Friday, March 29, 2024

Reporter’s Notebook: Tour of chapters kindles respect for “middle managers” of the rez

CHINLE

Cindy Yurth

Cindy Yurth

It took me a little over two years, but I finally completed my tour of every chapter on the reservation this fall.

The circuit put thousands of miles on my vehicle and took me to some jaw-dropping scenery, mysterious ruins, secret springs, heart-stopping roads and lunar wastelands.

I met some of the most interesting people on the reservation. My tour guides ranged from eight-year-olds to nonagenarians.

I heard fantastic stories I’ve never seen written anywhere, most of which I could print, but some of which I will reluctantly take to my grave at the request of the tellers. Some of them could be backed up by facts, but others have a truth that transcends the factual. These were not your typical news stories; I let local people tell their truth as they saw it, and the reader can glean from it what he will.

It was a magical journey I will never forget, and I made some friendships that endure. There is no way to thank the rural people of the Navajo Nation who invited me into their humble homes and shared their stories and photos, smiles and tears, a cup of coffee, food they had grown themselves or had to drive miles to procure, and old-timey cordiality. My guide in White Cone even managed to find my cell phone after I dropped it on a dirt road in the middle of nowhere.

If I take anything away from this experience, however, it is a profound respect for the chapter officials.

Anyone who has ever tried to work her way up in the corporate world knows that Dante should have had a ring in his Inferno for middle management. It is a special kind of hell in which you are invested with a huge wedge of responsibility and a tiny sliver of resources.

You are the first line of defense between the company and the public, and the last to be awarded recognition or a raise.

But the chapter level of Navajo Nation government is a hell unto itself. I can’t imagine why anyone would run for chapter official, and yet people do, time and time again. Anyone who does it more than once deserves a medal.

Sure, there are some corrupt chapter officials. And some who seem to be corrupt but are really just disorganized and way too trusting of the people they hire.

But the vast majority of chapter officials I have met over the past two years are in the job because they are sincerely concerned about their people.

Unfortunately, the way the Navajo Nation government is structured, they can’t do much for them. Unlike city and county governments off the reservation, they have no way to impose taxes to pay for the scholarships, water lines, home improvements, even the new chapter buildings the people demand at every meeting (other than in Kayenta Township, and why that successful experiment hasn’t been replicated all over the Rez is beyond me).
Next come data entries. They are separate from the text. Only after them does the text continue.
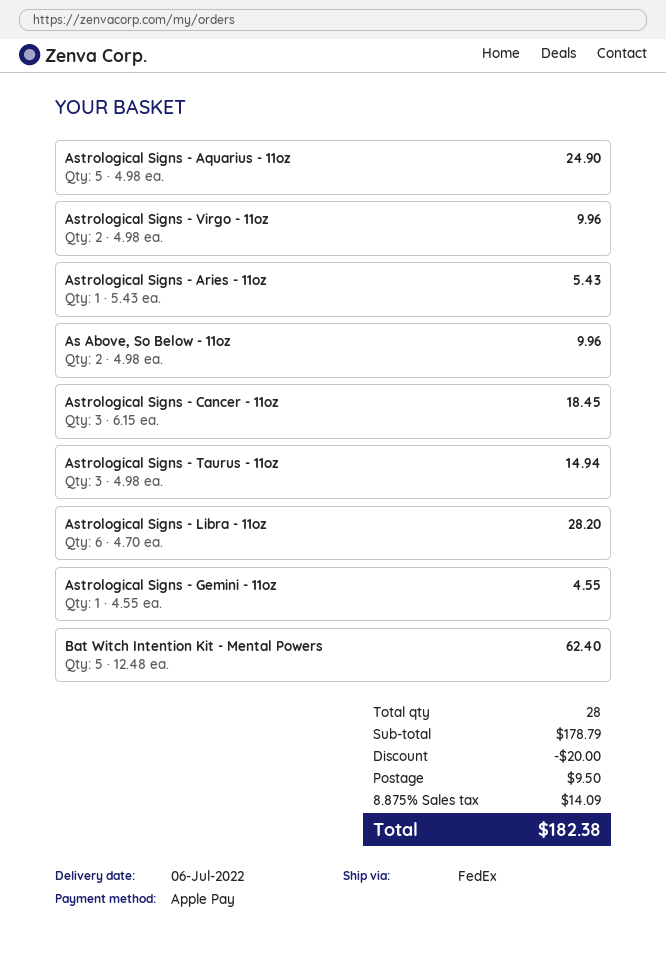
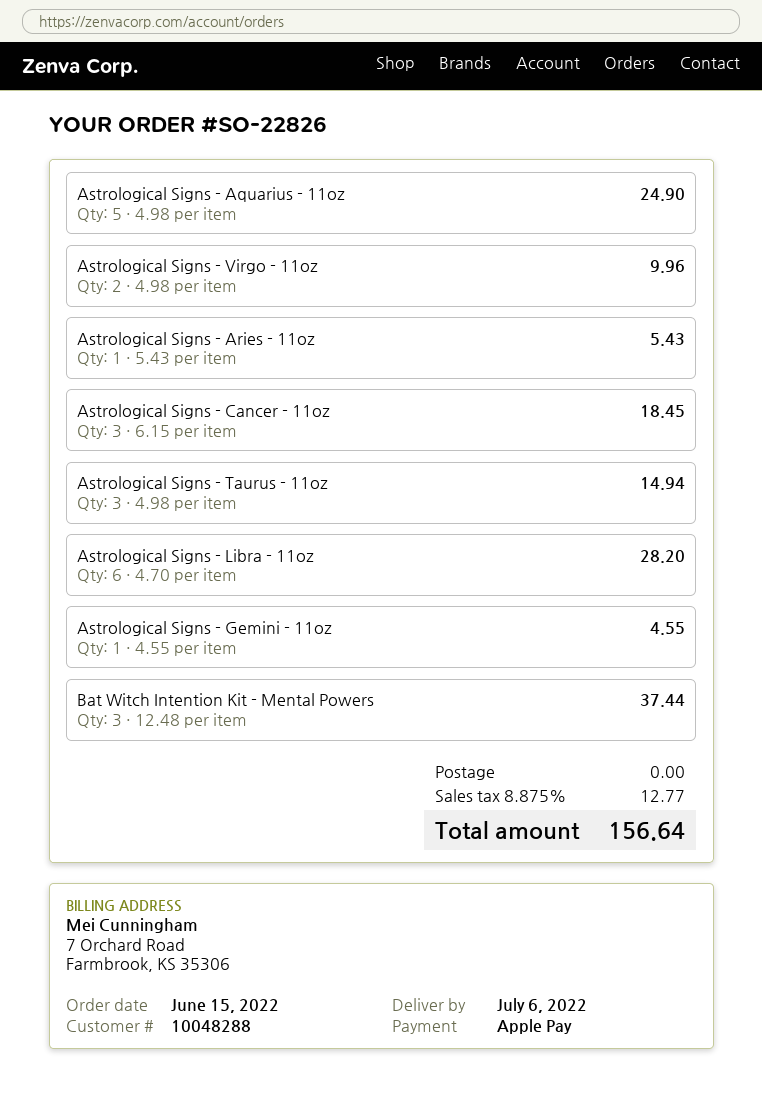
As Above, So Below - 11oz: 2 x 4.98 = 9.96 -> none
Bat Witch Intention Kit - Mental Powers: 5 x 12.48 = 62.40 -> 3 x 12.48 = 37.44
discount: 20.00 -> none
shipping: 9.50 -> 0.00
tax: 8.875% = 14.09 -> 8.875% = 12.77
total: 182.38 -> 156.64

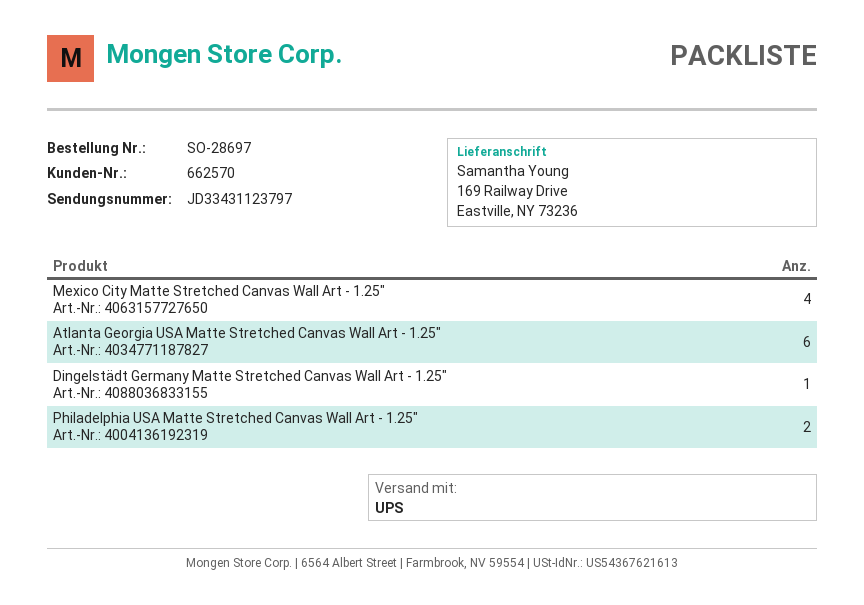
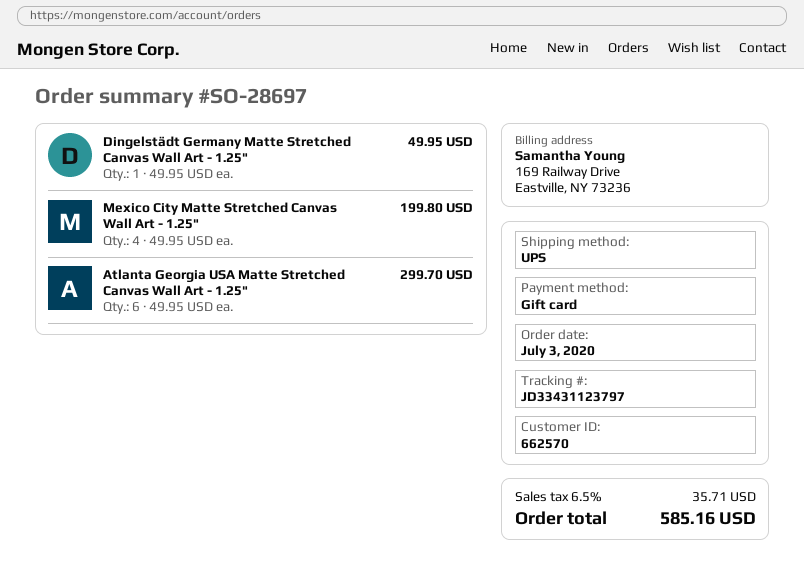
Philadelphia USA Matte Stretched Canvas Wall Art - 1.25": 2 -> none

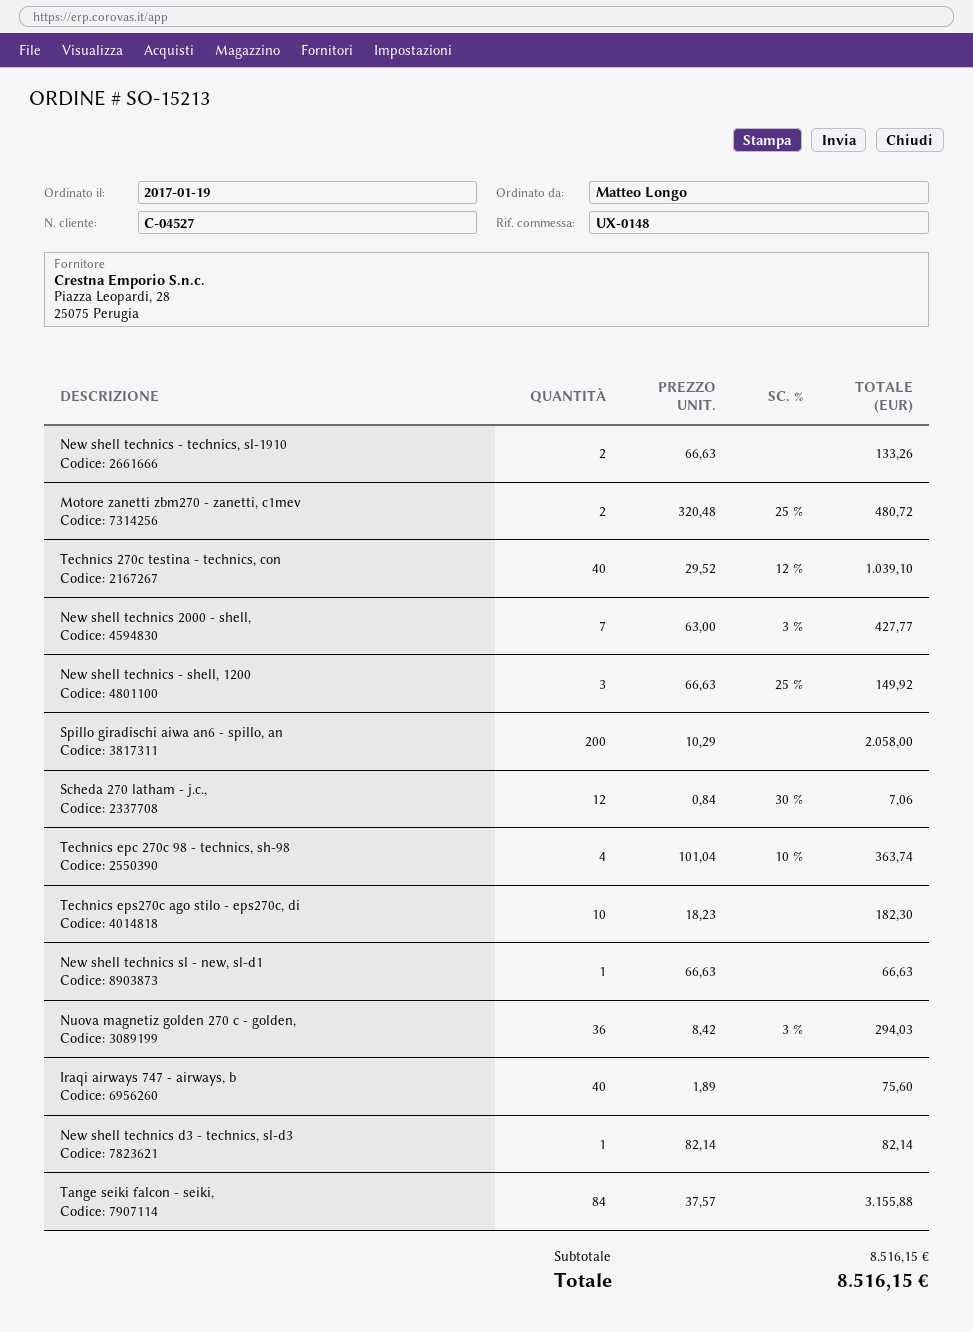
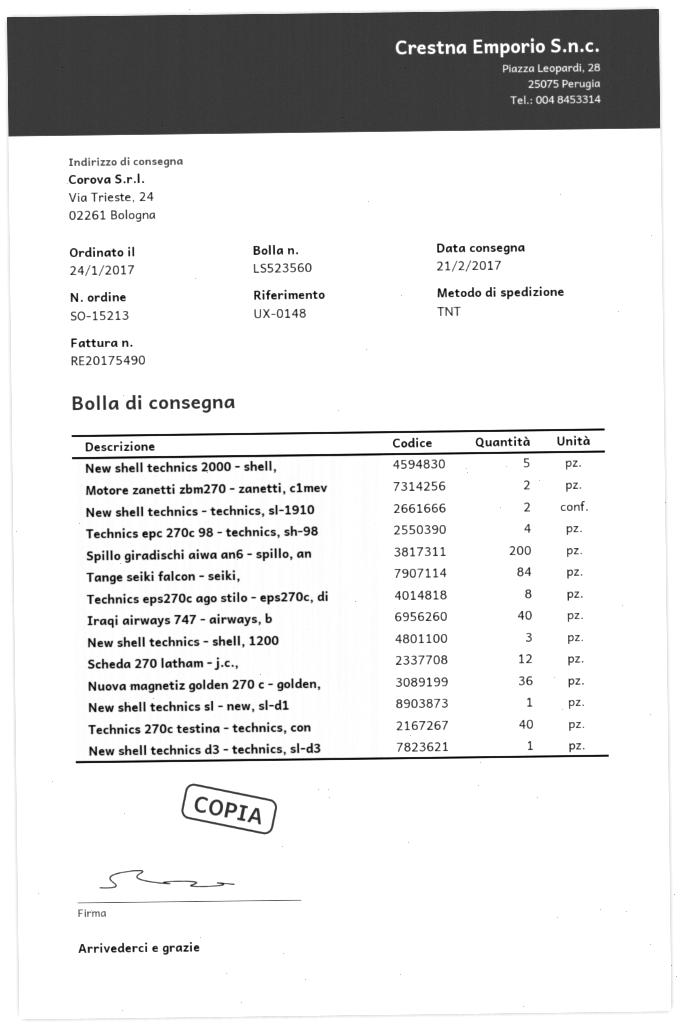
order date: 2017-01-19 -> 2017-01-24
New shell technics 2000 - shell,: 7 -> 5
Technics eps270c ago stilo - eps270c, di: 10 -> 8

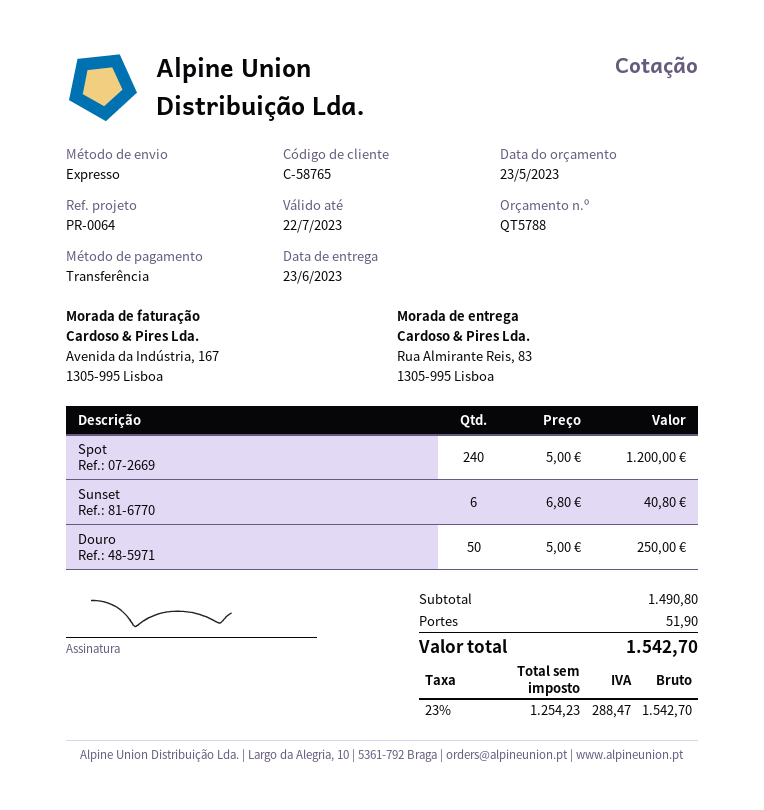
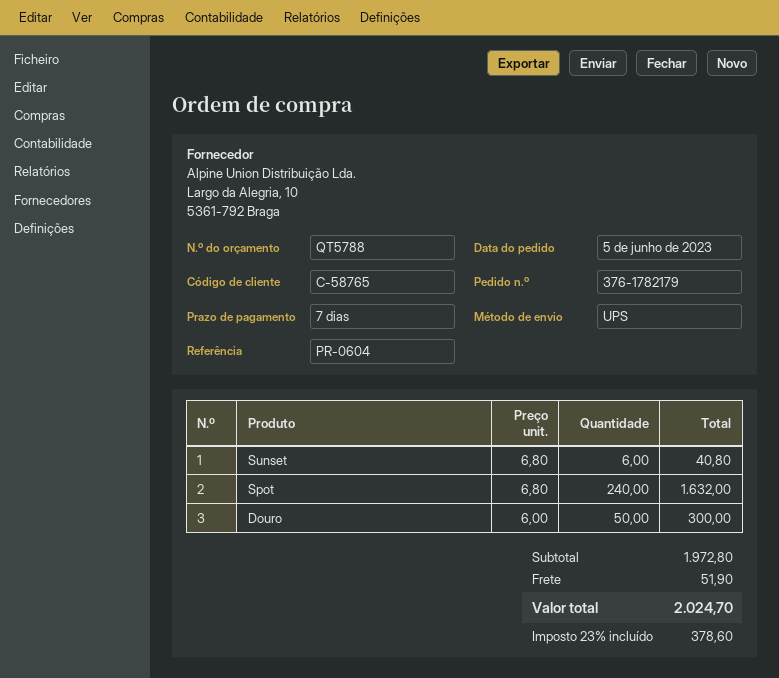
reference: PR-0064 -> PR-0604
shipping method: express -> UPS
Spot: 240 x 5.00 = 1200.00 -> 240 x 6.80 = 1632.00
Douro: 50 x 5.00 = 250.00 -> 50 x 6.00 = 300.00
subtotal: 1490.80 -> 1972.80
tax: 23% = 288.47 -> 23% = 378.60
total: 1542.70 -> 2024.70

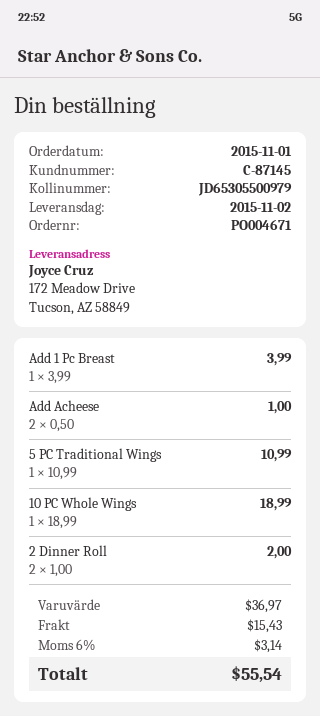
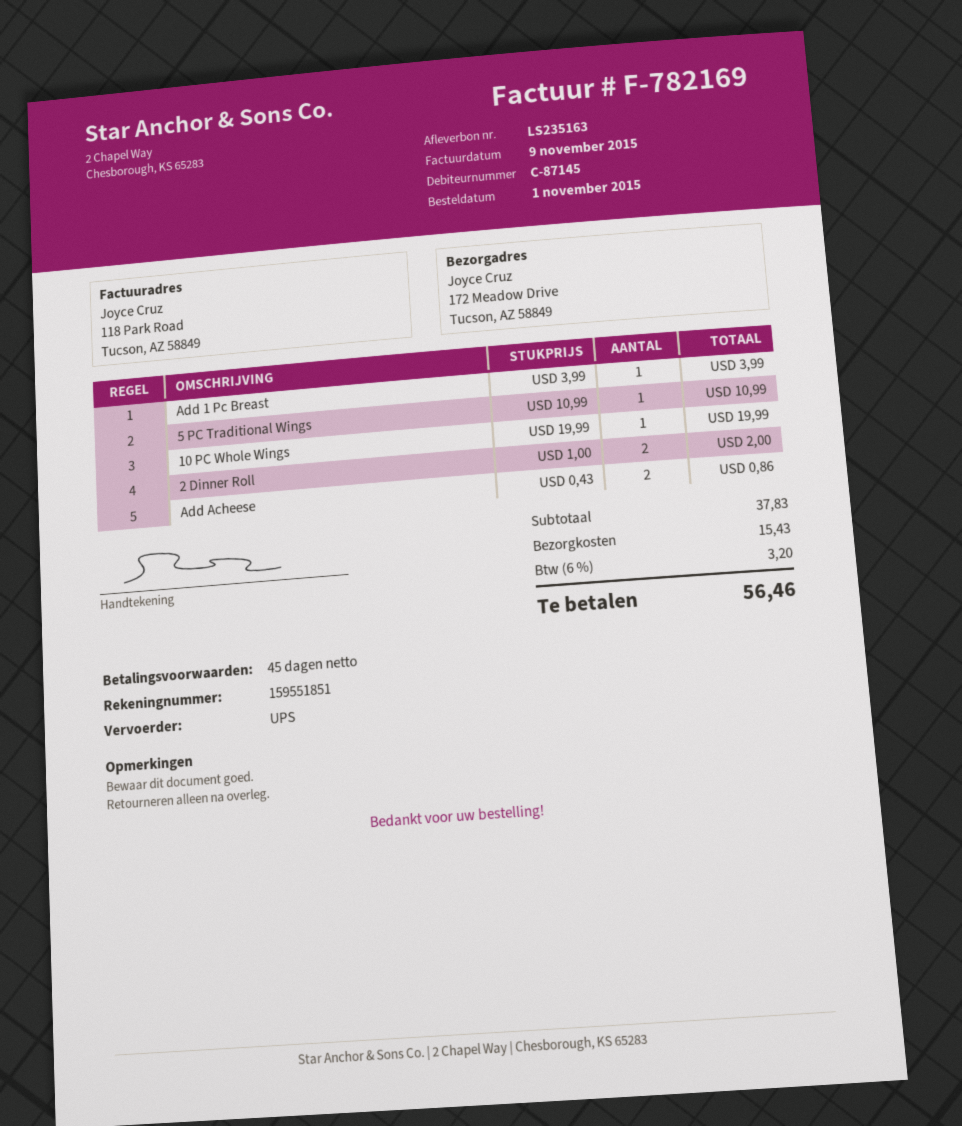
Add Acheese: 2 x 0.50 = 1.00 -> 2 x 0.43 = 0.86
10 PC Whole Wings: 1 x 18.99 = 18.99 -> 1 x 19.99 = 19.99
subtotal: 36.97 -> 37.83
tax: 6% = 3.14 -> 6% = 3.20
total: 55.54 -> 56.46

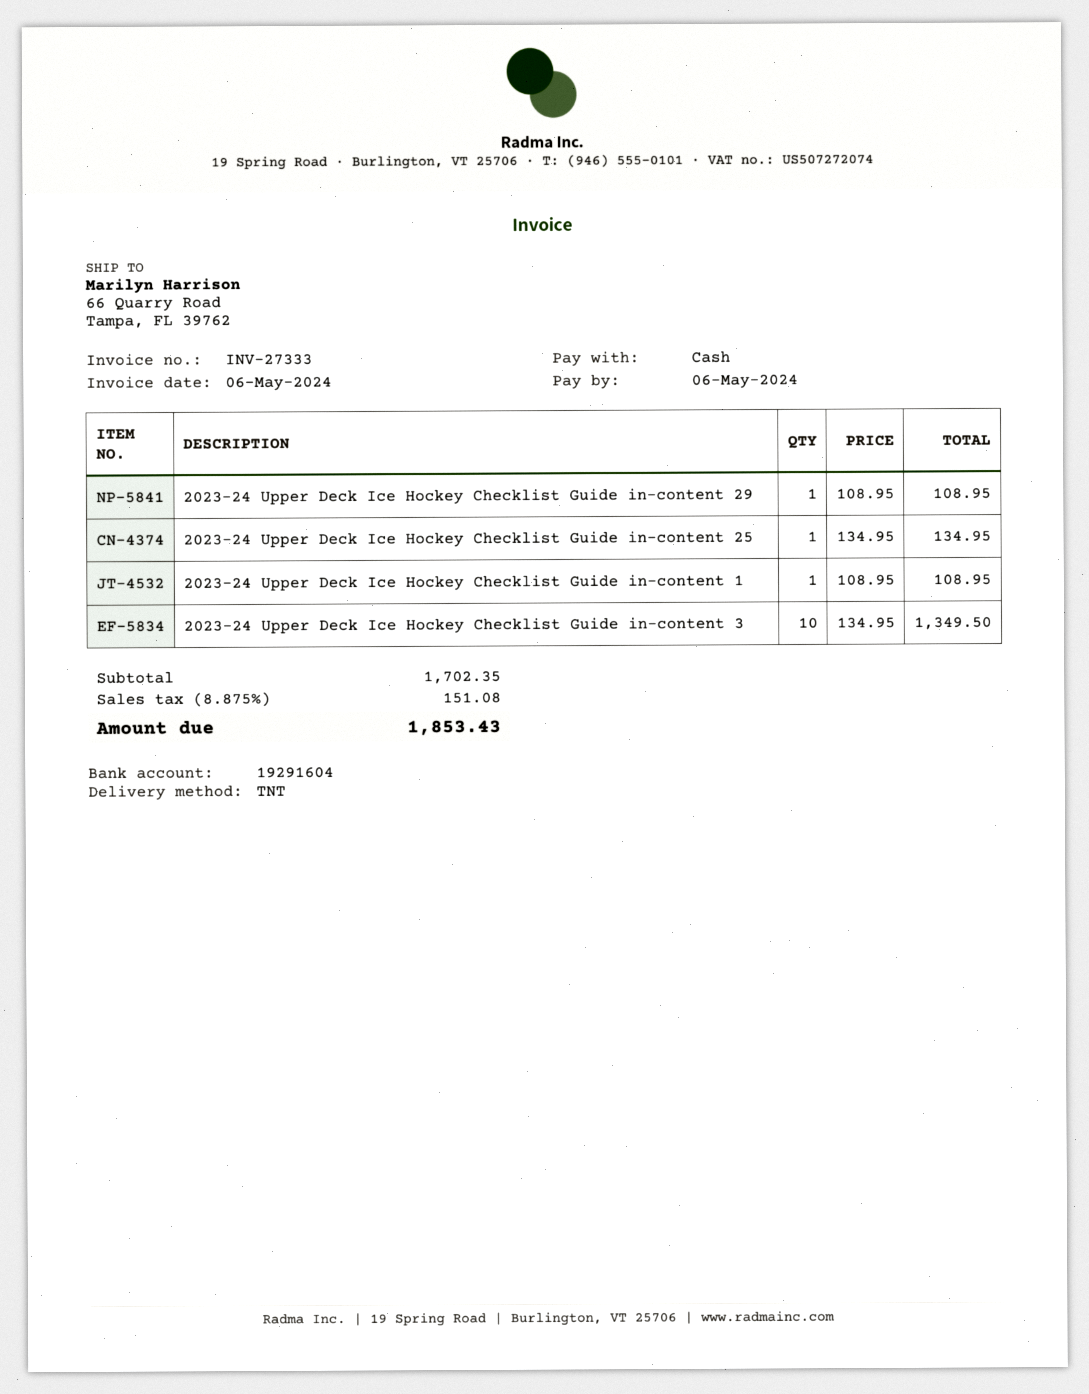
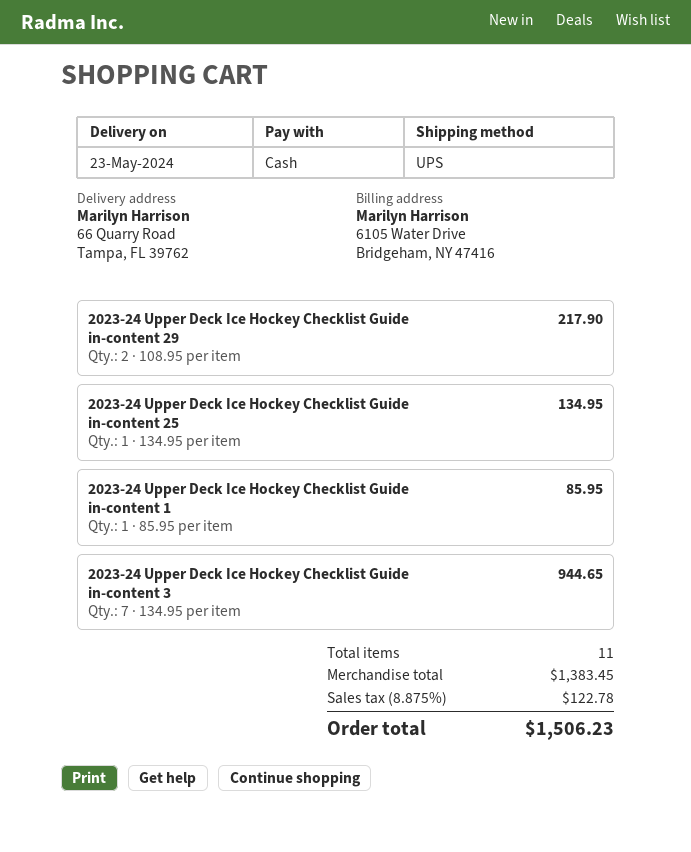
shipping method: TNT -> UPS
2023-24 Upper Deck Ice Hockey Checklist Guide in-content 29: 1 x 108.95 = 108.95 -> 2 x 108.95 = 217.90
2023-24 Upper Deck Ice Hockey Checklist Guide in-content 1: 1 x 108.95 = 108.95 -> 1 x 85.95 = 85.95
2023-24 Upper Deck Ice Hockey Checklist Guide in-content 3: 10 x 134.95 = 1349.50 -> 7 x 134.95 = 944.65
subtotal: 1702.35 -> 1383.45
tax: 8.875% = 151.08 -> 8.875% = 122.78
total: 1853.43 -> 1506.23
Instead, they must wait like serfs upon the noblesse oblige of the Navajo Nation Council. Whether they are thrown a few crumbs or are the recipient of a substantial investment appears to depend, all too often, on whether their Council delegate is from their chapter. Sometimes their request floats to the top of the list just in time for the next Council election, and the next Council shifts that money somewhere else.

Chapter certification, which would allow chapters to adopt a local tax ordinance, looked like it was going to be the answer, but after To Nanees Dizi’s new government got caught with its hand in the cookie jar, the Council shortened the leash again (as though none of its own members had ever gotten caught with their hands in the cookie jar).

Some of the more progressive chapters have figured out ways to circumvent
Window Rock by forming non-profits that can raise grant money for projects, but that’s not the same as taxing local people and asking them what they want done with THEIR money as counties do in the outside world.

Twenty-fourteen was a frustrating year for a lot of Navajos, and the chapter officials were certainly among them. Next year — hopefully, at some point — a new administration will be sworn in, and we’ll get a lot of new Council delegates as well. Here’s hoping they figure out some way to get the money and the decision-making authority down to the rural communities that need it the most.


About The Author

Cindy Yurth

Cindy Yurth was the Tséyi' Bureau reporter, covering the Central Agency of the Navajo Nation, until her retirement on May 31, 2021. Her other beats included agriculture and Arizona state politics. She holds a bachelor’s degree in technical journalism from Colorado State University with a cognate in geology. She has been in the news business since 1980 and with the Navajo Times since 2005, and is the author of “Exploring the Navajo Nation Chapter by Chapter.”